一方で、アナリストからは様々な見方も出ている。DFC IntelligenceのDavid Cole氏は、「Ubisoftにとってかなり良い取引。Tencentは西側市場への参入に意欲的で、ゲームIPの価値がいかに高まっているかを示している」と肯定的に評価する。しかし、Wedbush SecuritiesのMichael Pachter氏は、「理解しがたい。子会社にIPを移すことで価値を『解き放つ』と言うが、結局はゼロサムではないか。子会社の評価額が40億ユーロなのに、Ubisoft本体の時価総額はその半分程度(約24億ユーロ)なのはなぜか」と懐疑的な見方を示している。この構造が市場にどう評価されるかは、今後の注目点となるだろう。

Ubisoft本体と今後の展望
新子会社の設立と並行して、Ubisoft本体は「Tom Clancy’s Ghost Recon」や「The Division」といった他の象徴的なフランチャイズの育成、他の有力タイトルの成長加速、最先端技術を活用した新規IPの開発、そして自社開発のゲームエンジンやオンラインサービス(Ubisoft Connectなど)の提供に引き続き注力するとしている。UbisoftのYves Guillemot CEOは、「これはUbisoftの歴史における新たな章の始まりだ。よりシャープで焦点の定まった組織を構築し、プレイヤーの期待を超える豊かで記憶に残るゲームを提供し、株主やステークホルダーに優れた価値を創造することにコミットする」と述べている(Ubisoftプレスリリースより)。

取引の条件とスケジュール
この取引は、独立専門家による公正意見書の提出(Ubisoftは放棄可能)、新子会社設立のための事業分離(カーブアウト)の完了、そして関連する規制当局の承認取得などが前提条件となる。取引の完了は2025年末までに見込まれている。

重要な点として、Ubisoftは取引後少なくとも2年間は新子会社の議決権および株式の過半数を維持することが義務付けられている。
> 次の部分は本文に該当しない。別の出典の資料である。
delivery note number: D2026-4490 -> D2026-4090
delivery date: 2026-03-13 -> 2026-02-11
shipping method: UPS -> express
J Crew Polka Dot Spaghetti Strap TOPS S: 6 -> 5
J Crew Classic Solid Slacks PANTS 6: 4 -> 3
また、Tencentは原則として5年間、保有する新子会社株式を売却できないロックアップ期間が設定されている(ただし、Ubisoftが過半数支配を失った場合を除く)。これにより、Ubisoftは当面の間、主力フランチャイズの経営権を維持することになる。他にも、株式譲渡に関する慣習的な規定(Ubisoftの第一先買権、Tencentのタグアロング権など)や、Ubisoft本体の支配権に変更があった場合のコール/プットオプションなども契約に含まれている。

今回のUbisoftの決断は、巨大化・複雑化するAAAタイトルの開発・運営と、厳しい市場環境の中で財務健全性を維持するという、現代の大手ゲームパブリッシャーが抱える課題に対する一つの解答例と言えるかもしれない。主力IPの価値を最大化し、長期的な成長軌道に乗せるための大胆な一手が、今後どのような成果を生むのか、業界の注目が集まる。